Courtney Radsch (Middle East Reporter, Lebanon) Courtney was studying in the Master of Science in Foreign Service program at Georgetown University when she volunteered for Middle East Reporter (MER) in Beirut, Lebanon and placed articles in the Daily Star newspaper. The Reporter published a daily English-language digest of Arabic news from Beirut and offered training to journalists in the Middle East. In her evaluation Courtney wrote: “While at the Daily Star I confronted the prospect of self-censorship and political pressure, and learned how to work as a team in a high-pressure deadline situation. I also gained a lot of practice making news decisions and writing news stories. I discovered that I am very interested in journalism, and perhaps in advocacy journalism. Working for a respected and independent paper in a region that is often portrayed in a hostile manner by the American media made me realize that even the most lauded media organizations must make difficult decisions about what to publish, what words to use and which details to include where."
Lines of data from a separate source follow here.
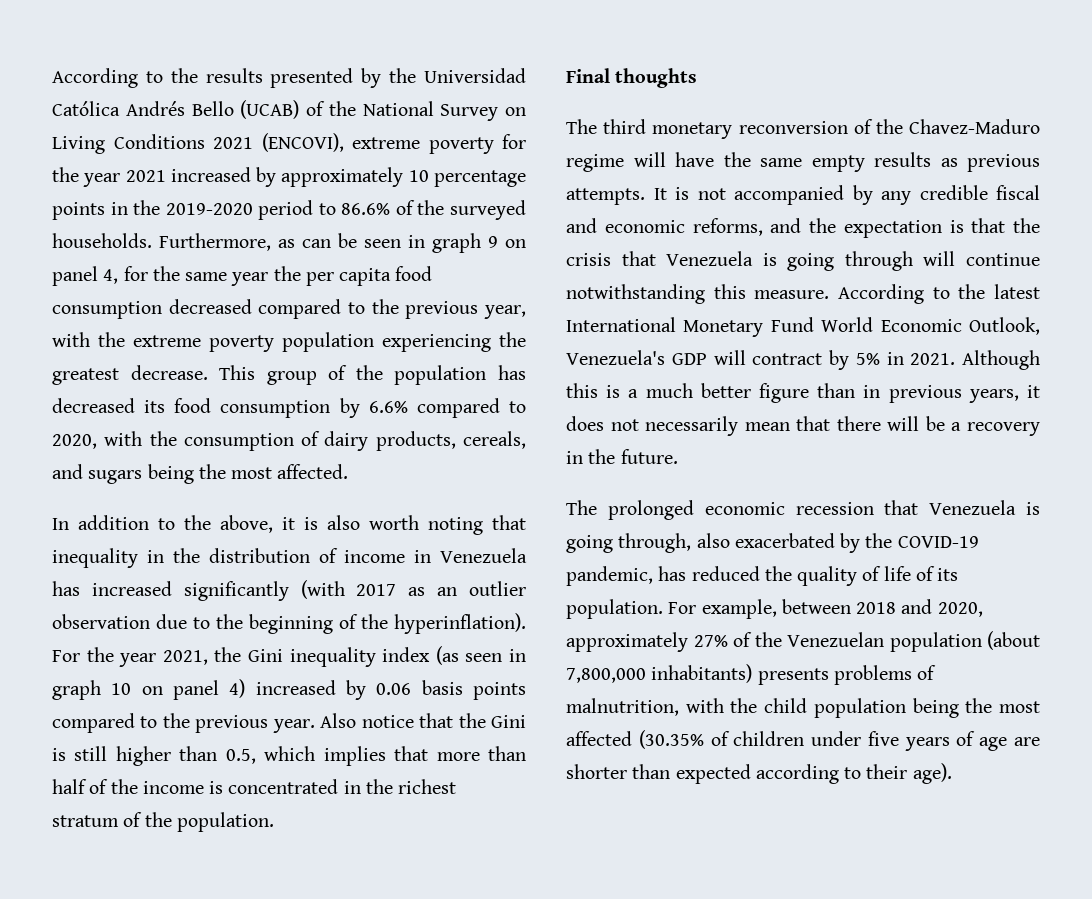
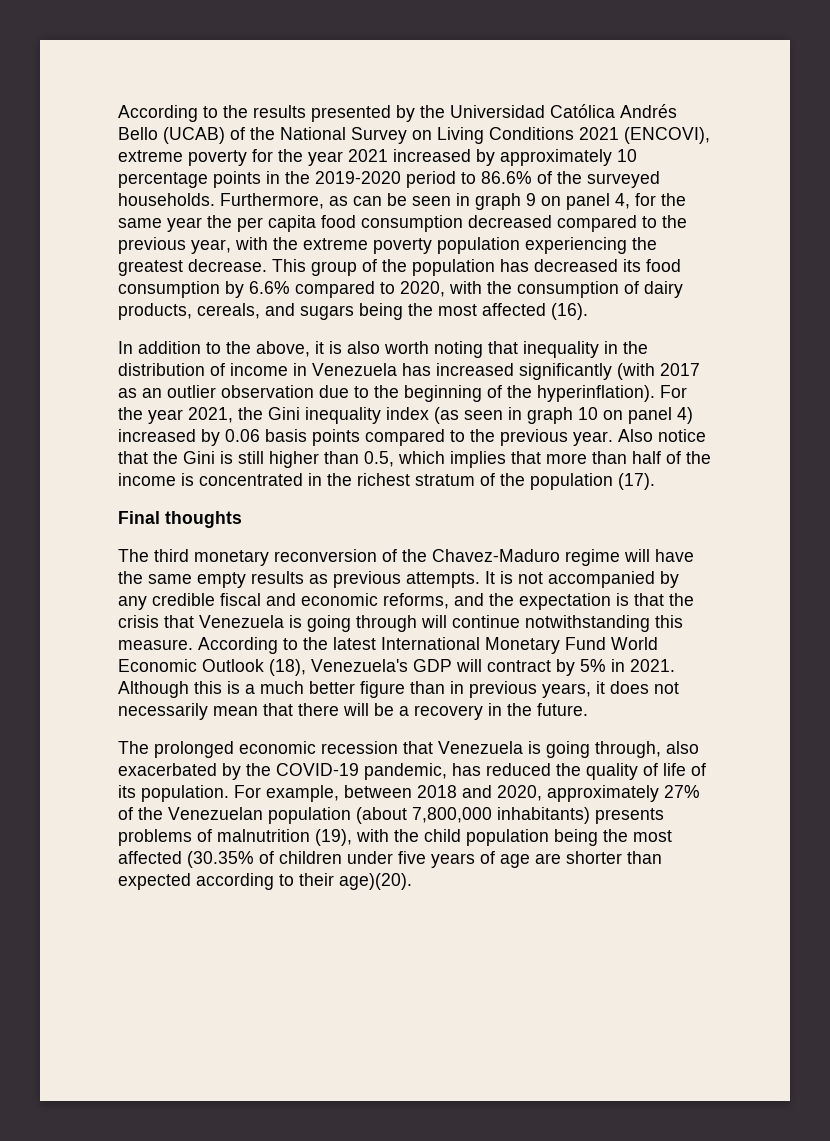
- This group of the population has decreased its food consumption by 6.6% compared to 2020, with the consumption of dairy products, cereals, and sugars being the most affected.
+ This group of the population has decreased its food consumption by 6.6% compared to 2020, with the consumption of dairy products, cereals, and sugars being the most affected (16).
- Also notice that the Gini is still higher than 0.5, which implies that more than half of the income is concentrated in the richest stratum of the population.
+ Also notice that the Gini is still higher than 0.5, which implies that more than half of the income is concentrated in the richest stratum of the population (17).
- According to the latest International Monetary Fund World Economic Outlook, Venezuela's GDP will contract by 5% in 2021.
+ According to the latest International Monetary Fund World Economic Outlook (18), Venezuela's GDP will contract by 5% in 2021.
- For example, between 2018 and 2020, approximately 27% of the Venezuelan population (about 7,800,000 inhabitants) presents problems of malnutrition, with the child population being the most affected (30.35% of children under five years of age are shorter than expected according to their age).
+ For example, between 2018 and 2020, approximately 27% of the Venezuelan population (about 7,800,000 inhabitants) presents problems of malnutrition (19), with the child population being the most affected (30.35% of children under five years of age are shorter than expected according to their age)(20).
Military Prisons: A Lesson in the Importance of ID Cards

23 Jun

The view as we drove down the Lebanese coast in a topless jeep on our way south to spend the day in Tyre was amazing. The green tops of the native banana trees stood out against the sapphire sea. After about an hour and a half we reached a checkpoint where the Lebanese soldiers singled out our jeep for inspection. I nervously dug out my press pass, berating myself for not having brought my passport. Without a second glance they handed it back to me; they were more concerned with my Syrian friend Toni and the paper he didn’t have – the one showing how he had entered the country.
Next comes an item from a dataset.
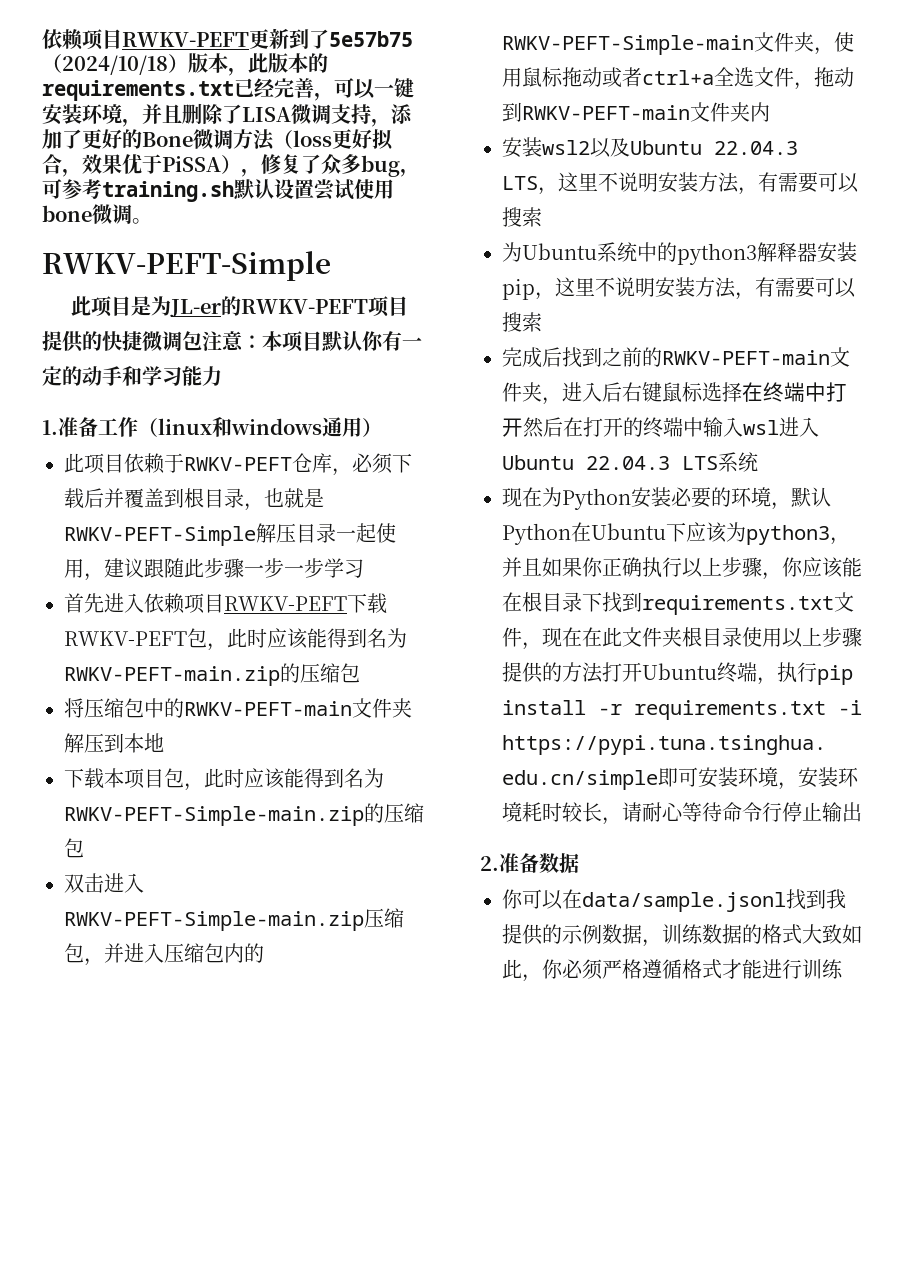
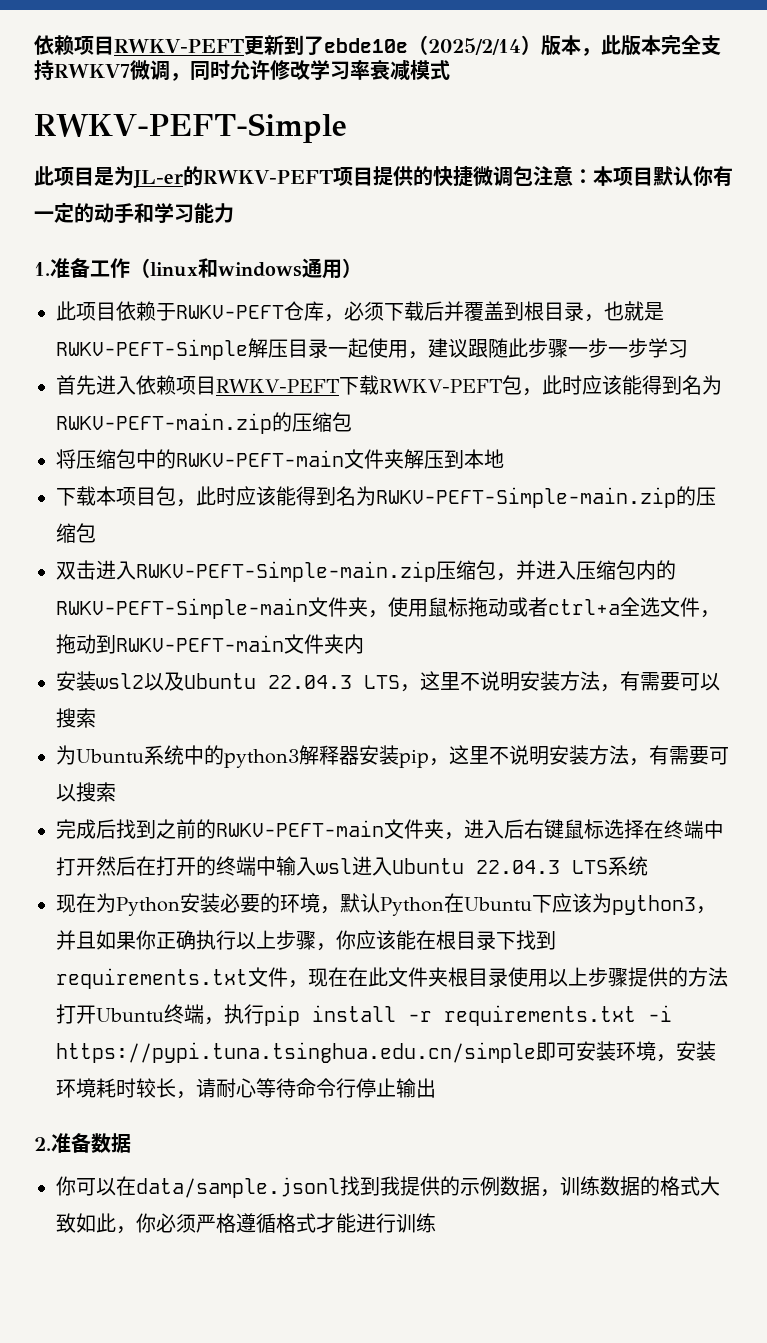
- 依赖项目RWKV-PEFT更新到了5e57b75（2024/10/18）版本，此版本的requirements.txt已经完善，可以一键安装环境，并且删除了LISA微调支持，添加了更好的Bone微调方法（loss更好拟合，效果优于PiSSA），修复了众多bug，可参考training.sh默认设置尝试使用bone微调。
+ 依赖项目RWKV-PEFT更新到了ebde10e（2025/2/14）版本，此版本完全支持RWKV7微调，同时允许修改学习率衰减模式

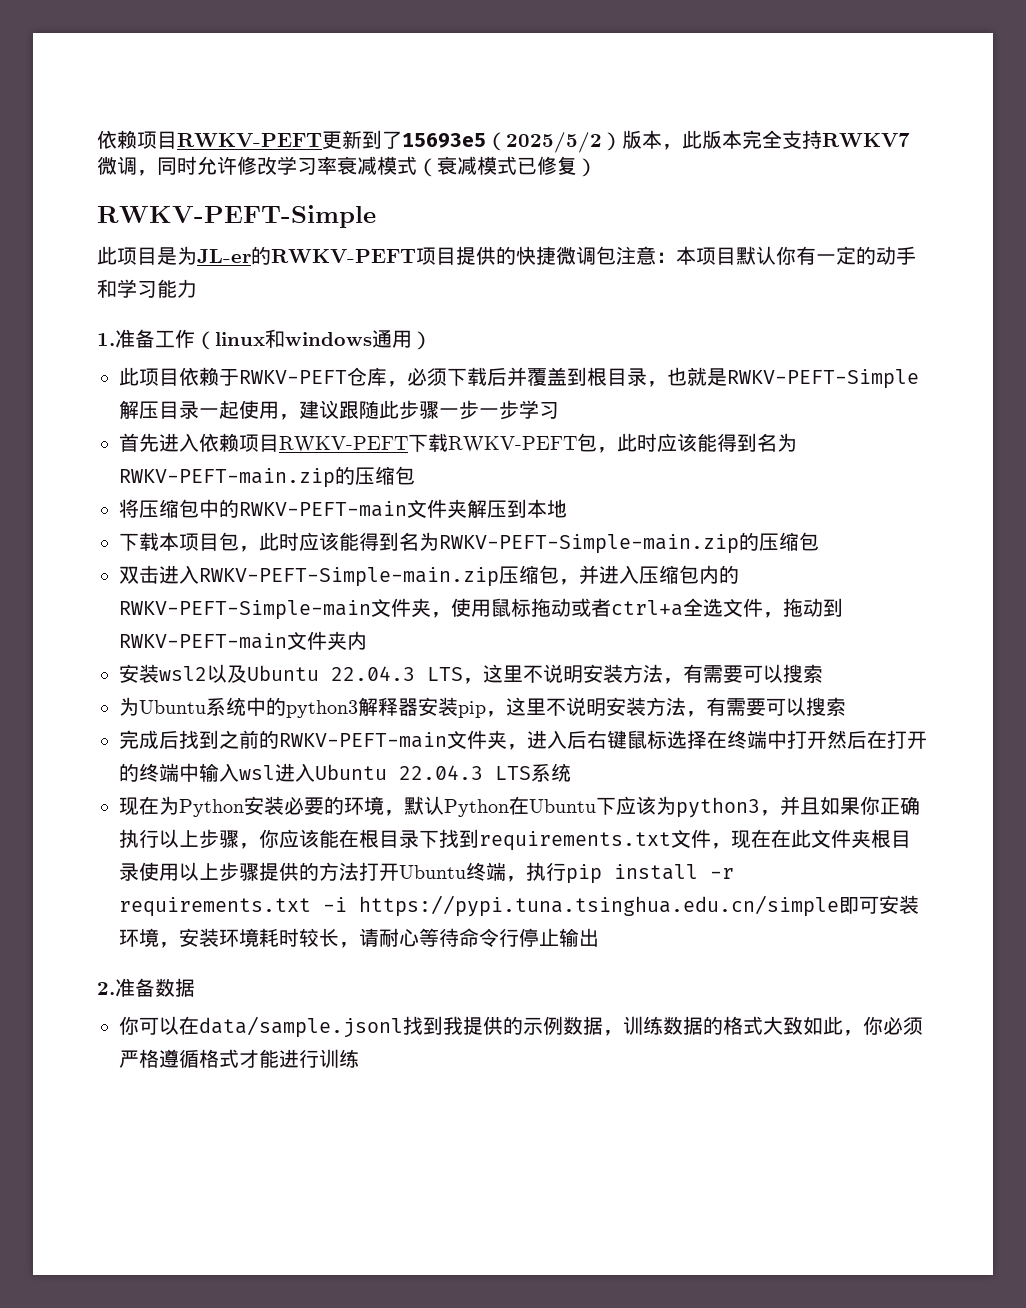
- 依赖项目RWKV-PEFT更新到了ebde10e（2025/2/14）版本，此版本完全支持RWKV7微调，同时允许修改学习率衰减模式
+ 依赖项目RWKV-PEFT更新到了15693e5（2025/5/2）版本，此版本完全支持RWKV7微调，同时允许修改学习率衰减模式（衰减模式已修复）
The soldiers took him aside, and despite showing his American University of Beirut ID card, they took him inside a little hut, confiscated his cell phone, and told us to move the car. Sima, a friend of Toni’s from AUB, and I waited at a gas station down the road while the guys dealt with this momentary impasse. Momentary, that is, until Toni started to get aggressive and tell the soldier that he didn’t have the right to hold him, etc. The last thing a Lebanese soldier wants is for a Syrian to tell him what he can and cannot do.

The four other guys immediately stuck their cell phones to their ears as they attempted to get hold of someone who could make a call on Toni’s behalf – a parliament member, Syrian intelligence official, high ranking Lebanese military officer… By the time a call went through to the checkpoint station the guard gleefully told us that Toni had been taken to jail and we could pick him up there.

We drove up to the military prison where the guys hopped out to talk to the officers while Sima and I waited in the jeep.

“The thing about Lebanese jail,” Hadim told me, “is that if you ask the guards where he is they won’t tell you, but if we tell them we are bringing his identity papers they will tell us where he is.”

From behind the stone walls and barbed wire came the most horrifying groans of anguish and screams of pain as some man unfortunate enough to be in a Lebanese prison was surely being tortured. Chills zinged down my back as I tried to ignore the agonizing yelps. Where is Amnesty International when you need it?

(Of course they’re not in Guantanamo either).

As the guys negotiated with the guards a call came through on Toni’s cell. I answered it, and asked if I could take a message as Sima motioned for me not to say anything to the person on the line.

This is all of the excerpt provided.